Towntalk is a data intelligence startup founded by Folake Edun, Disun Vera-Cruz, and Tomiwa Erinosho. Its flagship product, Area, provides real-time analytics, vehicle tracking, and access to insurance products for businesses.
Most employees in Africa get their salaries at the end of the month, but needs could arise before then. The solution for many is either a loan from friends or family, and where that fails, lending companies. Salad provides a salary-on-demand service for employers across Africa, enabling them to pay employees before the month ends.
The global real estate market is expected to grow at a compound annual growth rate of 5.2% to reach $5.85 trillion by 2030. Keble provides fractional real estate investment options for Africans at home and abroad.
With Flick, users can access all their accounts in one app, enabling them to pay for goods and services without shuffling through several applications. Additionally, users can also track their spending and investments. The startup, founded by Ruth Olojede and Dipo Gbadebo, has reportedly processed more than 72,000 transactions worth more than $1.7 million.
Commercial banks in Nigeria have historically shied away from granting loans to most Nigerians, which is a major reason less than 5% of Nigerians have access to credit.
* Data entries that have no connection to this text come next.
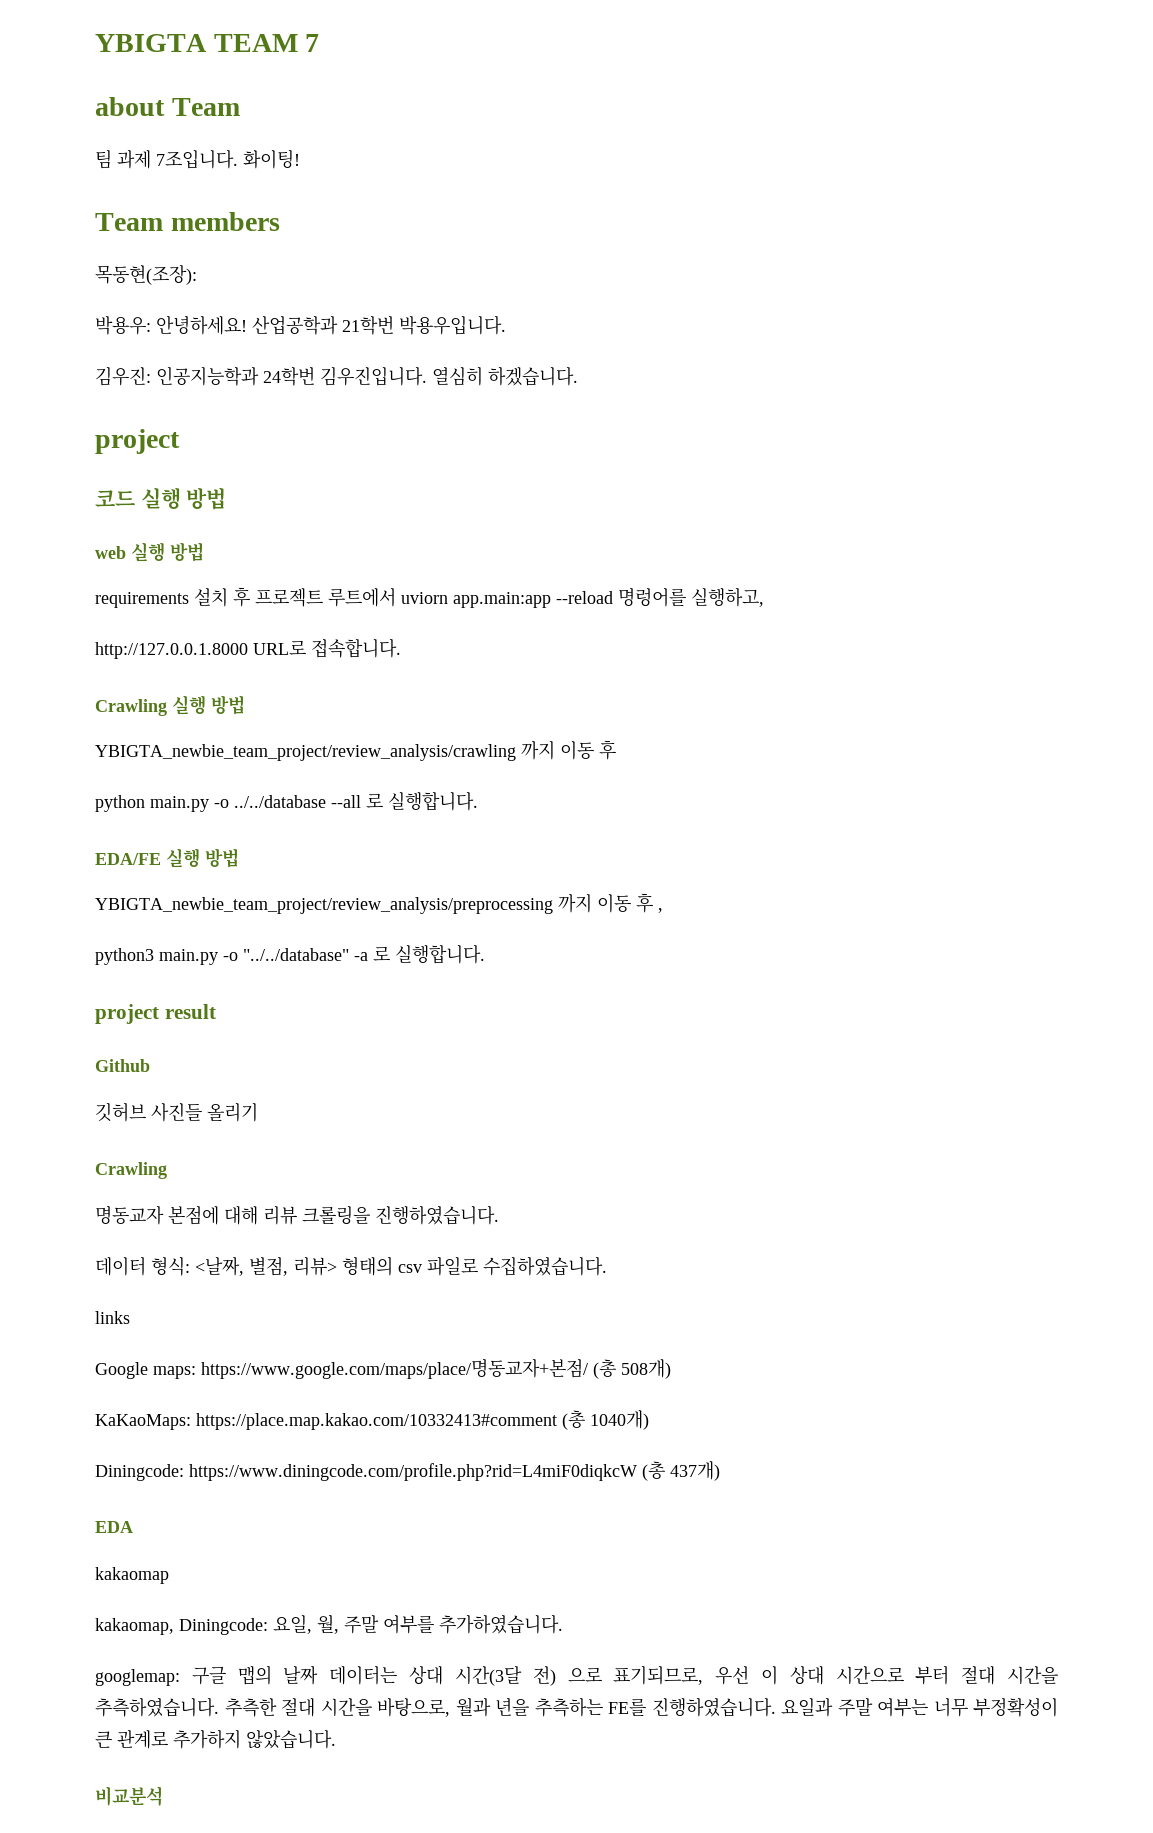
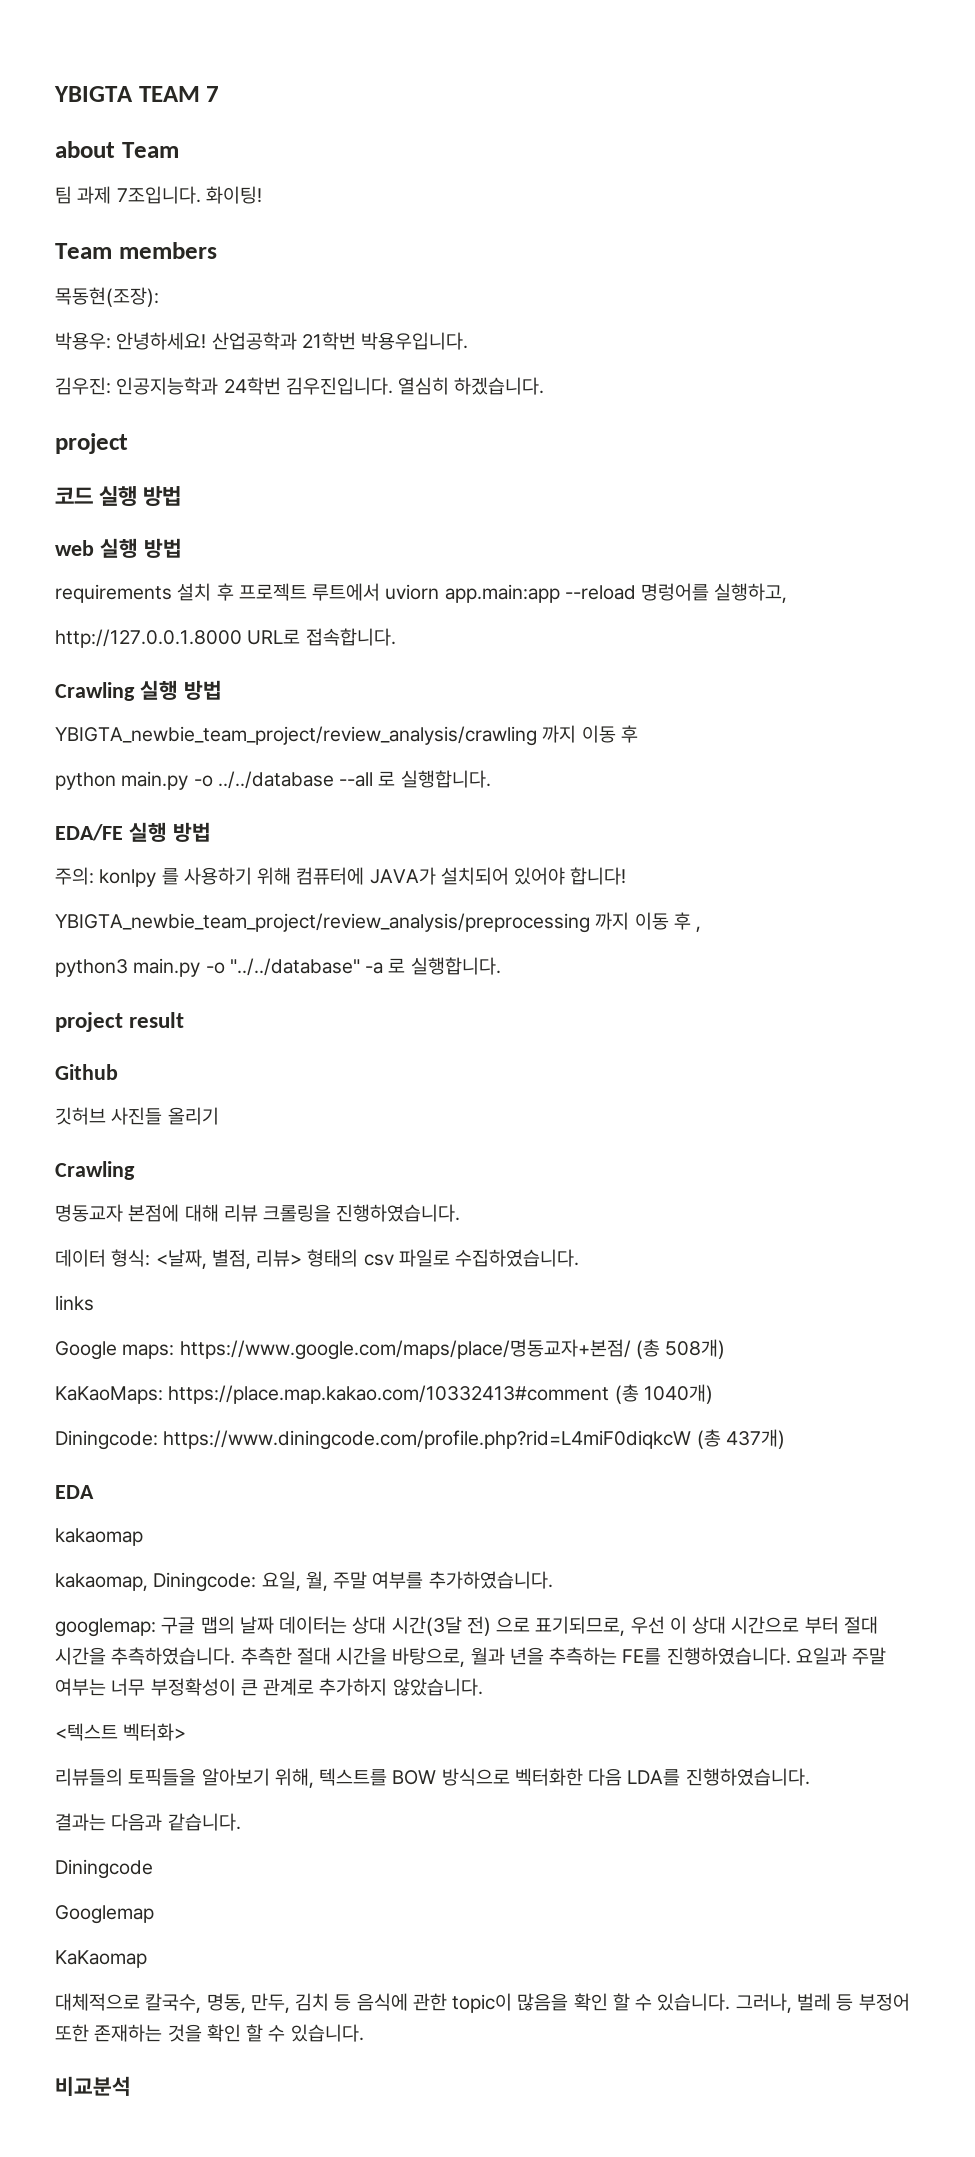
+ 주의: konlpy 를 사용하기 위해 컴퓨터에 JAVA가 설치되어 있어야 합니다!
+ <텍스트 벡터화>
+ 리뷰들의 토픽들을 알아보기 위해, 텍스트를 BOW 방식으로 벡터화한 다음 LDA를 진행하였습니다.
+ 결과는 다음과 같습니다.
+ Diningcode
+ Googlemap
+ KaKaomap
+ 대체적으로 칼국수, 명동, 만두, 김치 등 음식에 관한 topic이 많음을 확인 할 수 있습니다. 그러나, 벌레 등 부정어 또한 존재하는 것을 확인 할 수 있습니다.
Microfinance institutions, however, grant loans to many Nigerians who are often small business owners.
The absence of a robust credit scoring system is one reason commercial banks have been reluctant to lend money; however, Cladfy provides microfinance lenders with an end-to-end solution that helps them manage their loan books, assess a user’s credit history, and engage with borrowers, colleagues, and partners with a simple API.
eCommerce remains an area with tremendous growth potential despite the challenges faced by incumbents in the sector. Social commerce, in particular, has been on the rise, with more and more Nigerians either buying or selling on social media channels, including Instagram, WhatsApp, Facebook, and Twitter. peppa.io provides merchants with an online store, payment options, delivery tracking solutions, and an escrow service that protects buyers.
Investing has long been touted as a reliable way to grow wealth, but for many Africans, the barrier to entry is extremely high. Investments in Africa’s real estate sector are primarily accessible to high-net-worth individuals. Kenyan startup, alphabloQ, is changing that by providing Kenyans with the option of investing as little as Ksh10,000 ($80). Trevor Kimani and John Mbui founded the startup.